Je traduis aussi plusieurs entretiens du français vers l’anglais (avec l’aide de Greg Chamberlain qui vérifie et améliore mes traductions) et du français vers l’espagnol (avec l’aide de Maria Victoria Marinetti pour la même raison). Si tous les entretiens reçus en anglais et en espagnol sont traduits en français, je considère que les participants anglophones et hispanophones ne comprenant pas le français ont eux aussi le droit de savoir ce que pensent les francophones, d'où l'intérêt de ces traductions. Les remerciements de correspondants anglophones à ce sujet - à commencer par les participants anglophones aux entretiens - me montrent que je n’ai pas perdu mon temps. Plus généralement, comme le multilinguisme sur le web me paraît essentiel, ainsi que la nécessité de multiplier les traductions, cela m'a permis de mettre ces idées en pratique à mon très modeste échelon.

Point de détail qui a son intérêt, certains participants appartenant aux communautés non francophones et ne maîtrisant pas parfaitement le français font de réels efforts pour répondre en français, ce qui est méritoire, mais qui enlève aux réponses une partie de l’intérêt qu’elles auraient pu avoir si le correspondant s’était exprimé dans sa langue maternelle. J’ai pu en juger en comparant les réponses lorsque le correspondant change de langue d’une année sur l’autre. Ceci montre une fois de plus l’avantage de s’exprimer dans sa propre langue et l’intérêt de traductions professionnelles, on ne le répétera jamais assez.

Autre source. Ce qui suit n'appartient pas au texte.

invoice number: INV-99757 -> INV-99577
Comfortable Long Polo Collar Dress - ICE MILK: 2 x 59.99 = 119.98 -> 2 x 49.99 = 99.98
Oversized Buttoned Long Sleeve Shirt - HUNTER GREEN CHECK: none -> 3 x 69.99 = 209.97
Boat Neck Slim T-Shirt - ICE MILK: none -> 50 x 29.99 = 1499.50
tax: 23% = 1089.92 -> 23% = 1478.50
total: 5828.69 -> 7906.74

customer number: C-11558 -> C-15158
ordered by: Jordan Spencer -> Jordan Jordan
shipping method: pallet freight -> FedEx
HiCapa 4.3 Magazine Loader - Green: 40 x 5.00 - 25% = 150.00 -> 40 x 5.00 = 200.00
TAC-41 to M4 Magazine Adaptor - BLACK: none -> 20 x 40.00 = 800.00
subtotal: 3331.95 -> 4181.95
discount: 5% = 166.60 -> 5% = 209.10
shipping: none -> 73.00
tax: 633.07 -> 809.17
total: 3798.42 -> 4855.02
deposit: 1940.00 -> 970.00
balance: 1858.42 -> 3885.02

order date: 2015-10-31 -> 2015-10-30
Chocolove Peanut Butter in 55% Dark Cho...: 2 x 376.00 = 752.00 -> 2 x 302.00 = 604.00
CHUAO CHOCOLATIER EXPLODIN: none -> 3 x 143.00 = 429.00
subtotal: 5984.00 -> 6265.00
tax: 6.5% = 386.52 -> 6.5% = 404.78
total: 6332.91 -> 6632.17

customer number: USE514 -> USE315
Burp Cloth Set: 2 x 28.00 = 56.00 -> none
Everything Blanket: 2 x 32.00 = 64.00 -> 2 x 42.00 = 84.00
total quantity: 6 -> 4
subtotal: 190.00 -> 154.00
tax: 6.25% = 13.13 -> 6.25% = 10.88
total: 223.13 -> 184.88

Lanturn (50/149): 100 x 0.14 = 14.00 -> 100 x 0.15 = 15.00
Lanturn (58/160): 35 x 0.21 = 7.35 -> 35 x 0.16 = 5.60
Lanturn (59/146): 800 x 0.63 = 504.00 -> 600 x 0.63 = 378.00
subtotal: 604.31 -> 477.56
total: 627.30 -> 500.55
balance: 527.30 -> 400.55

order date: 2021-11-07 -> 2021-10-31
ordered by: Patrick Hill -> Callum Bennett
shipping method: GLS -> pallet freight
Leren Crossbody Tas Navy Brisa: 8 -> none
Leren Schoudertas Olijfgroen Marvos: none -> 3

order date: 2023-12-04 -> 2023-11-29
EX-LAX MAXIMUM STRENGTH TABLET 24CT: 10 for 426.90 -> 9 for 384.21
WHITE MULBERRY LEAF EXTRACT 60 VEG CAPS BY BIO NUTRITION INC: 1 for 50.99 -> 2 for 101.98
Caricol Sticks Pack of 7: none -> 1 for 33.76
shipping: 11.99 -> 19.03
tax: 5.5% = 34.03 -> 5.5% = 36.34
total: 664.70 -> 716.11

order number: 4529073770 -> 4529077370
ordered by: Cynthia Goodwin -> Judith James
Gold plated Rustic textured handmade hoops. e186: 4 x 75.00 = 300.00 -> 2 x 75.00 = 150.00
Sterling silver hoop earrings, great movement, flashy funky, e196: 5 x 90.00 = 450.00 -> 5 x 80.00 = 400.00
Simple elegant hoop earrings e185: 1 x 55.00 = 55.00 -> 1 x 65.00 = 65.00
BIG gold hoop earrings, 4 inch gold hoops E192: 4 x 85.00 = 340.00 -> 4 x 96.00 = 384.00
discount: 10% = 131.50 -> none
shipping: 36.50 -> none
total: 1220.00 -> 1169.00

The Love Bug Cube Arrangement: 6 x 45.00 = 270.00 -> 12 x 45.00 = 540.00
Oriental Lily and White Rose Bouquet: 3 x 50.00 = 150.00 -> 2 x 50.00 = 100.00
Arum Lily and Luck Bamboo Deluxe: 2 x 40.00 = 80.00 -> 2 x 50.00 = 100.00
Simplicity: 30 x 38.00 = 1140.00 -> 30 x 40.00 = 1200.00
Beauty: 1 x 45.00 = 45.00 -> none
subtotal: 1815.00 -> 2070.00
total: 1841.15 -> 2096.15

Mais j'ai été touchée par cette attention, et j'ai bien aimé aussi les commentaires du genre : "Surtout n'oubliez pas de corriger mes fautes..."

Quelques chiffres maintenant. L’intégralité des 97 entretiens est proposée en français, avec 72 entretiens originaux et 25 traductions. Sur les 39 entretiens en anglais, 24 sont des textes originaux et 15 des traductions. Sur les 12 entretiens proposés en espagnol, 2 sont des textes originaux et 10 des traductions (j'explique dans le paragraphe suivant la raison des dix traductions). Par ailleurs, sur les 97 entretiens, 57 entretiens sont unilingues (à savoir uniquement en français), 31 entretiens sont bilingues (30 bilingues français-anglais et un bilingue français-espagnol) et 8 entretiens sont trilingues (français, anglais, espagnol). Un entretien est quadrilingue, celui de Bruno Didier, grâce à la traduction en allemand faite par sa collègue Monika Wechsler.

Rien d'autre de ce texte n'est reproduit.